Брак признавался связью мужчины и женщины, объединенных общими интересами. Эта тема развивается в «Кентерберийских рассказах», при этом наиболее дискутируется вопрос: кто главный в семье — муж или жена. Этот вопрос актуален и для «Парижского домовода», составленного неизвестным французским автором для своей пятнадцатилетней жены. В этом руководстве семейной жизни говорится о том, что жена должна выполнять все распоряжения мужа, а своим поведением — доставлять ему удовольствие, ибо «удовольствие мужа для жены превыше всего». Жена не должна быть надменной, не должна прекословить мужу, особенно на людях, поскольку, согласно установлению Бога, «женщина подвластна мужчине», но она может добиться желаемого от мужа любовью и послушанием. Жене следует искусно и деликатно отвращать мужа от безрассудных поступков, но никогда не ворчать и не придираться к нему, потому что мужчина не склонен подчиняться жене и действовать по ее наставлениям.

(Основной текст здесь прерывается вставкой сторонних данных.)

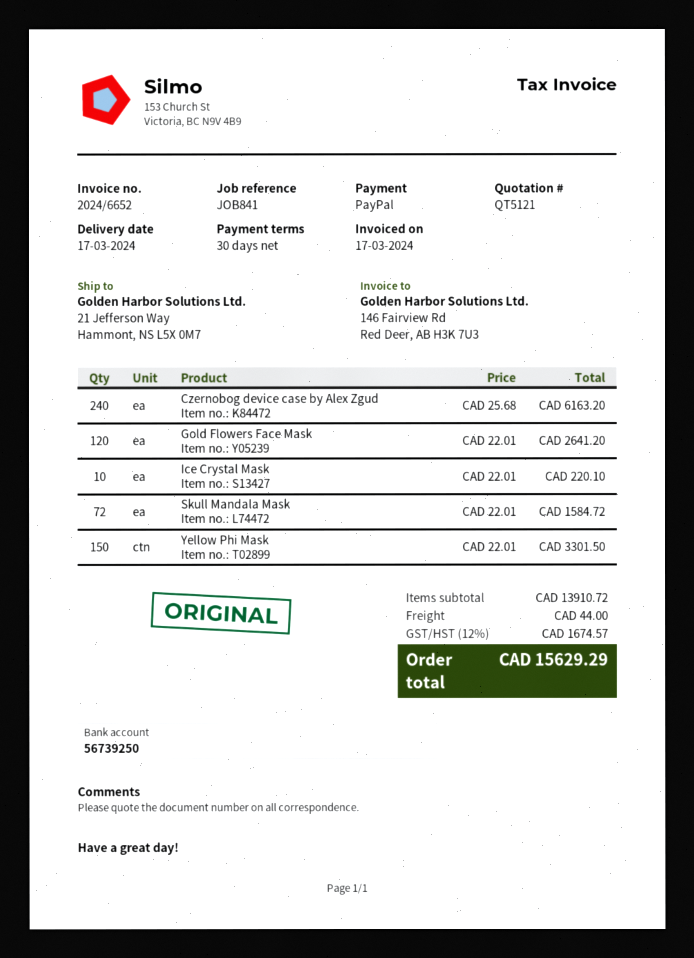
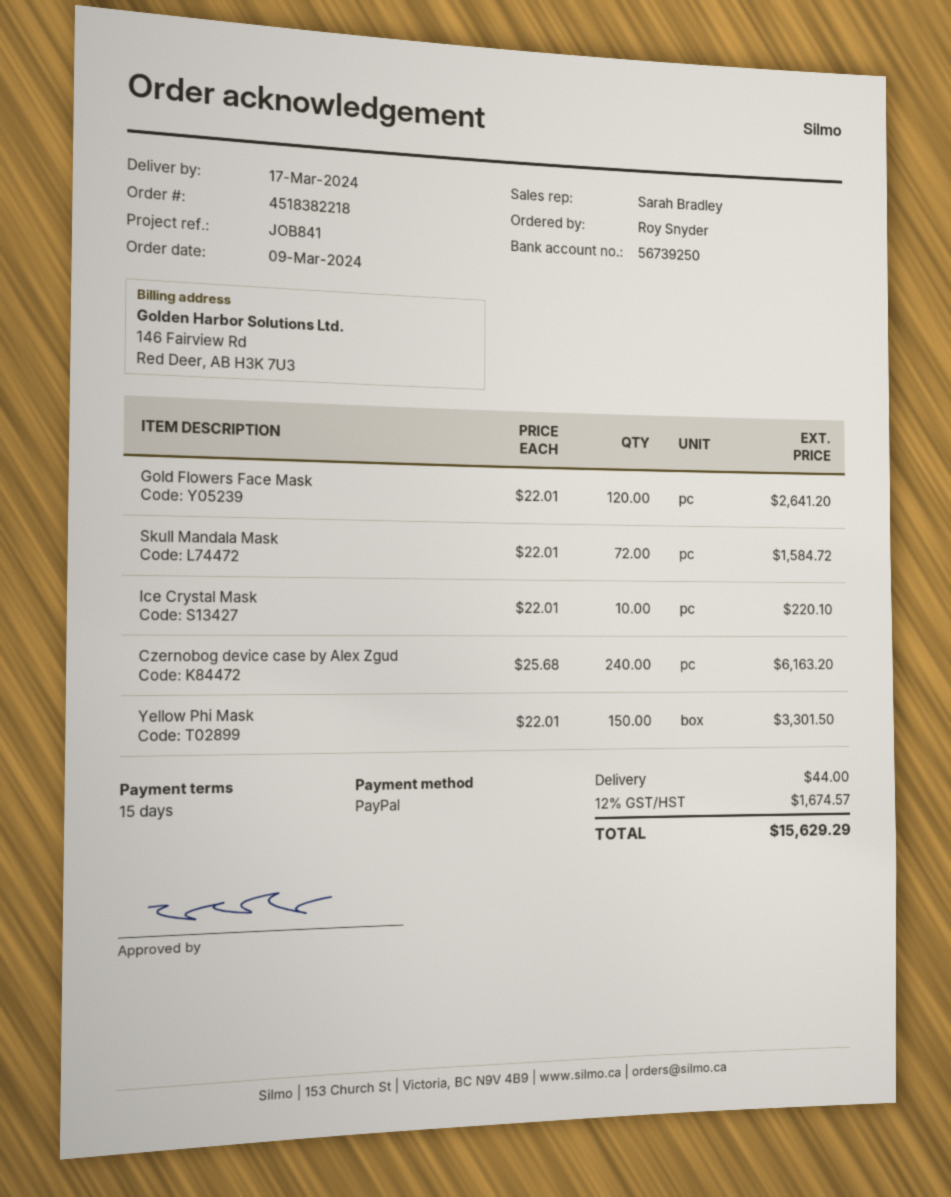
payment terms: 30 days -> 15 days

Жен, имеющих обыкновение перечить мужьям, нередко наказывали. Ла Тур Ландри рассказывает о том, как некий муж, которого жена отчитала на людях, разъярился до такой степени, что ударом кулака сбил ее с ног, сломав ей при этом нос, после чего «злая на язык женщина не смогла показываться на публике», чего заслужила «за пререкания с мужем». Средневековые авторы, упоминая в своих работах о женщинах, неизменно советуют им быть послушными и уступчивыми, и можно предположить, что женщины того времени отличались противоположными качествами. Например, гнев воплощался в то время в образе женщины, хотя другие грехи, в основном, олицетворяли мужчины. [7]

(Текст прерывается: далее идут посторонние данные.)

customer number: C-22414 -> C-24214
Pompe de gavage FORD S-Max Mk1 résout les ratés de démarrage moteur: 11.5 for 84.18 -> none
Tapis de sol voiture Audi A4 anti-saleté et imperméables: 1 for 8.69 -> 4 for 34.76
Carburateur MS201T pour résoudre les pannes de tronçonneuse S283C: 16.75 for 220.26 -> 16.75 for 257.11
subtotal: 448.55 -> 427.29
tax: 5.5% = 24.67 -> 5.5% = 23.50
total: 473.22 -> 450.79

Если средневековая женщина действительно отличалась сварливостью, то надо думать, что брань и вздорность были ее единственным средством против безоговорочного подчинения мужу. Фома Аквинский считал, что для поддержания порядка в семье одни должны повиноваться другим, «более умным», и потому женщина, «слабая и душой, и телом по природе своей», должна в полной мере подчиняться мужчине, «сильному и духом, и телом». Фома Аквинский также считал, что отца следует любить больше, чем мать, потому что он — инициатор зачатия, а роль матери при этом пассивна. Как полагал тот же автор, мать должна заботиться о ребенке в младенчестве, а ответственность за его воспитание, как духовное, так и физическое, должен нести отец.
Оноре Боне в своем сочинении задается вопросом: может ли королева в отсутствие короля, когда управляет страной, судить рыцаря за провинность? И сам же отвечает на этот вопрос: нет, не может, «поскольку не вызывает сомнения, что мужчина превосходит любую женщину как умом, так и добропорядочностью, и потому женщина не может судить того, чьи достоинства превышают ее умственные и нравственные начала».
В середине XIV столетия получила распространение история безропотной терпеливой Гризельды, рассказанная Боккаччо, затем Петраркой и Чосером (в «Рассказе студента») и наконец изложенная автором «Парижского домовода».
Гризельда безропотно отнеслась к словам своего жестокосердого мужа, когда тот сообщил ей, что хочет убить их детей. В дальнейшем оказалось, что этот бесчувственный эгоист всего лишь хотел проверить, насколько жена покорна и послушна ему. Когда Гризельда узнала об этом, она охотно вернулась в объятия своего мужа.